**WHAT THE TASK REQUIRES**
Please copy the lines below, exactly as they are, from the one with "color: #c2410c ->" through the one with "font-size: 11px ->", and leave out the pictures.

**DATA TO PROCESS**
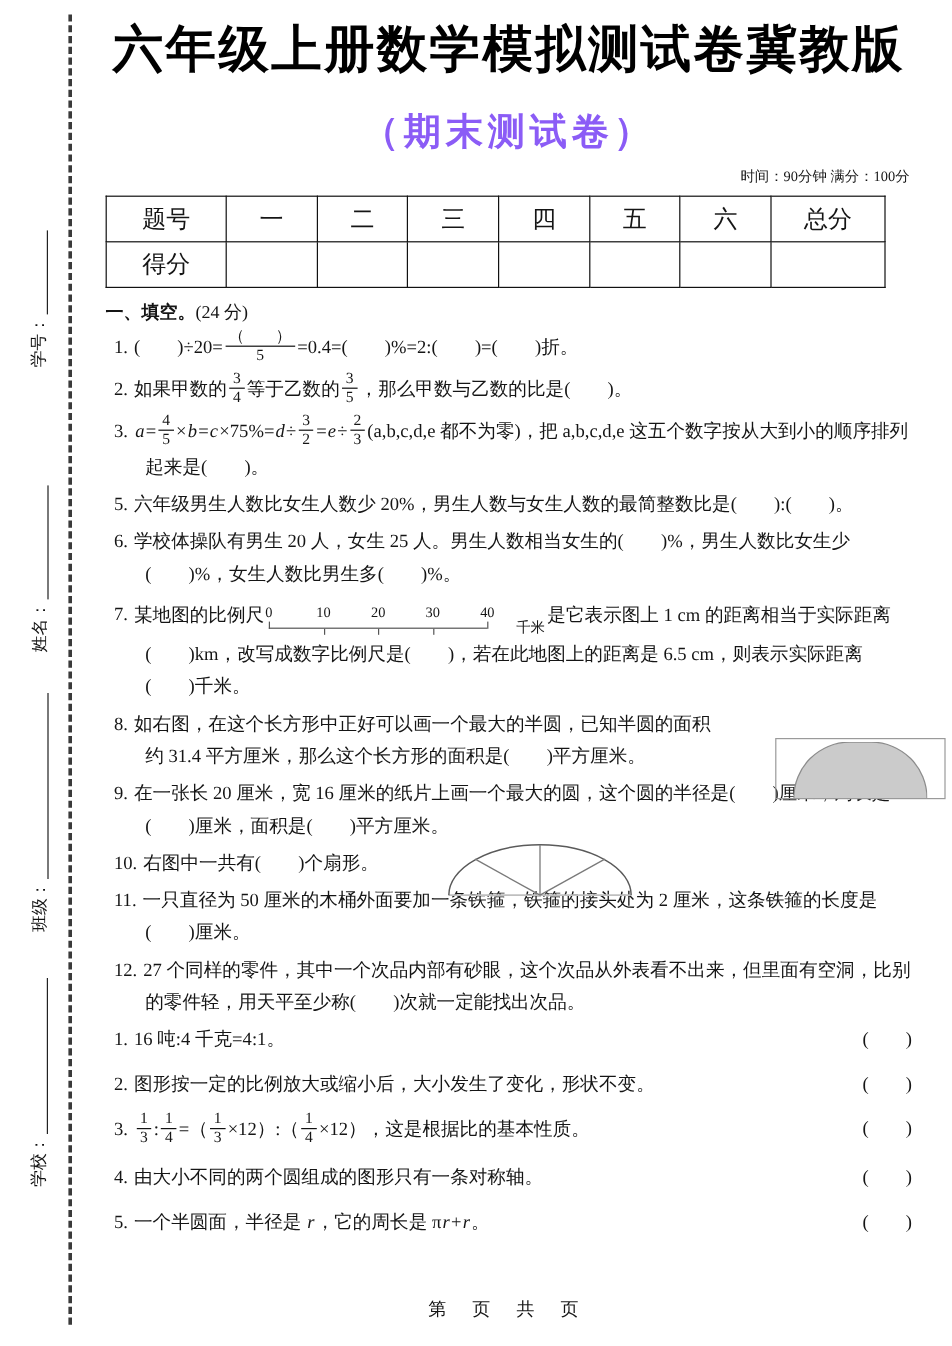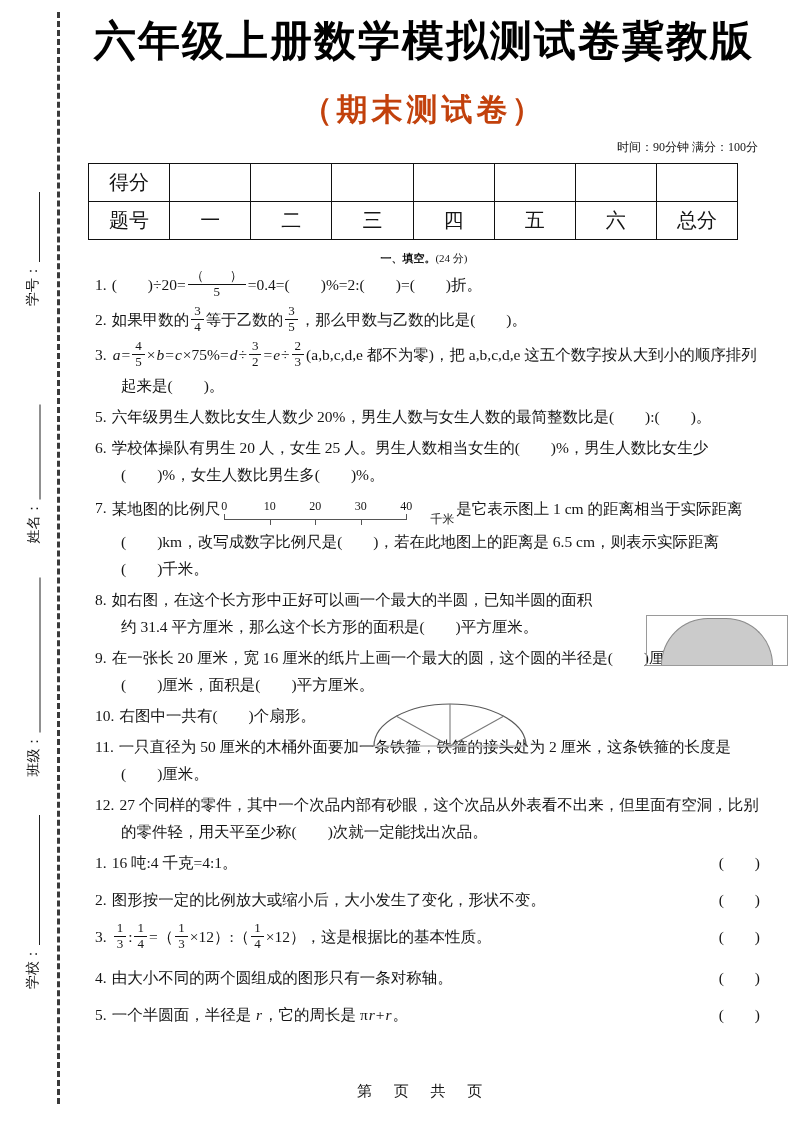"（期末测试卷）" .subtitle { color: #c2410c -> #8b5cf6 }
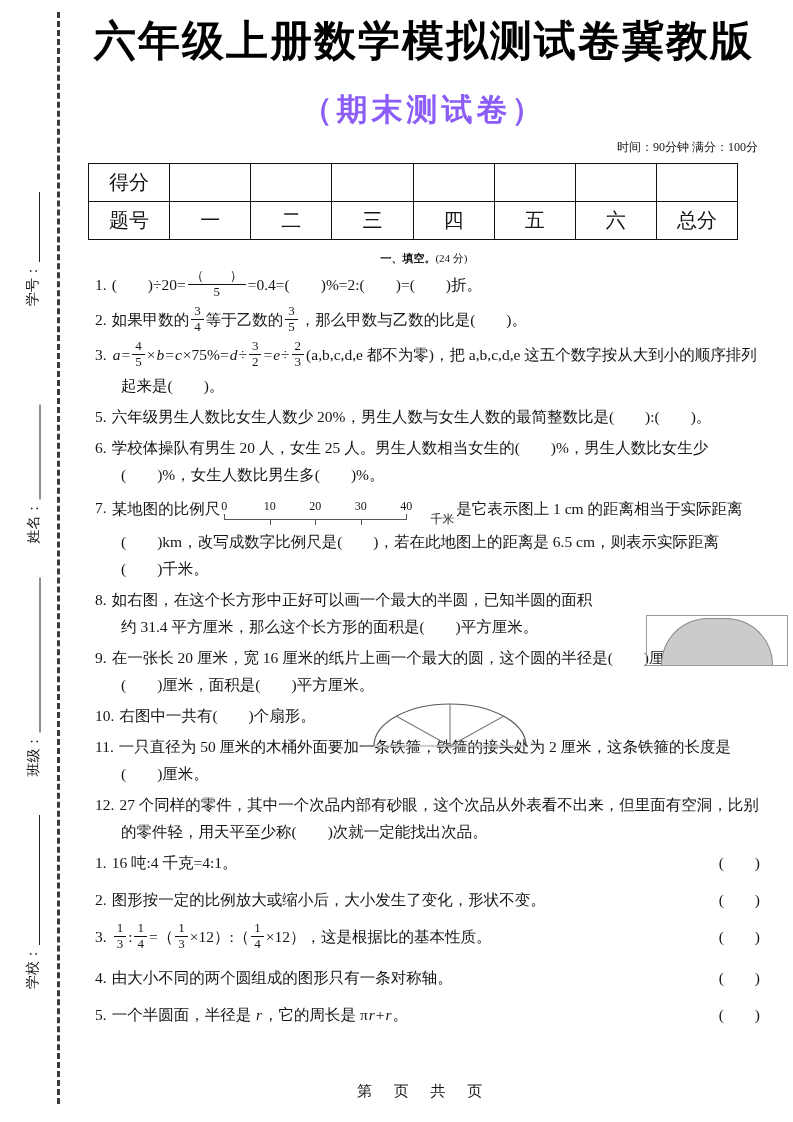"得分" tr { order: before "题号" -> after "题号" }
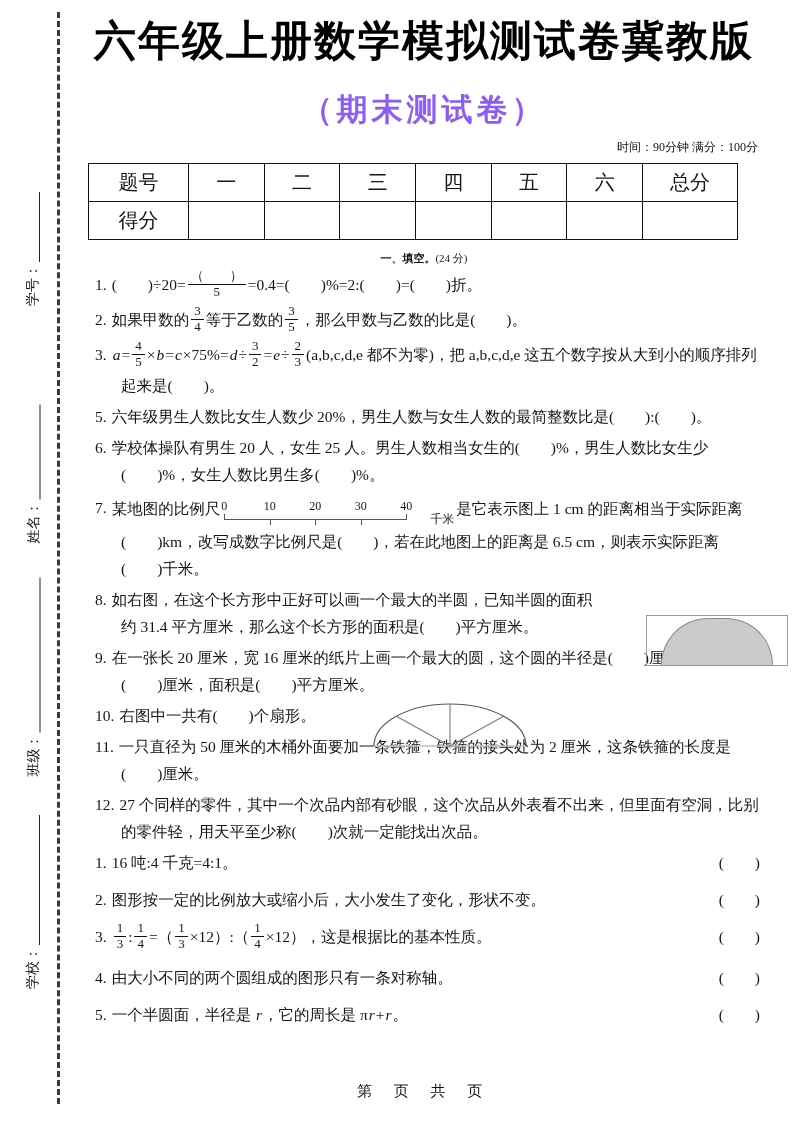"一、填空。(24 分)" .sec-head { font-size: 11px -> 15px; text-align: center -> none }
* * *
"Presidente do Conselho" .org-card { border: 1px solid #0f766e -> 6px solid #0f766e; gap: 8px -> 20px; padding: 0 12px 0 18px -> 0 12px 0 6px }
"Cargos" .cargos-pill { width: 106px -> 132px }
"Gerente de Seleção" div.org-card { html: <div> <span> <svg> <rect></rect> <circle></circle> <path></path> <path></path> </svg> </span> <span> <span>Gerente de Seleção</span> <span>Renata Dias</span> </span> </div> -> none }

**SOLUTION TO THE EXERCISE**
"（期末测试卷）" .subtitle { color: #c2410c -> #8b5cf6 }
"得分" tr { order: before "题号" -> after "题号" }
"一、填空。(24 分)" .sec-head { font-size: 11px -> 15px; text-align: center -> none }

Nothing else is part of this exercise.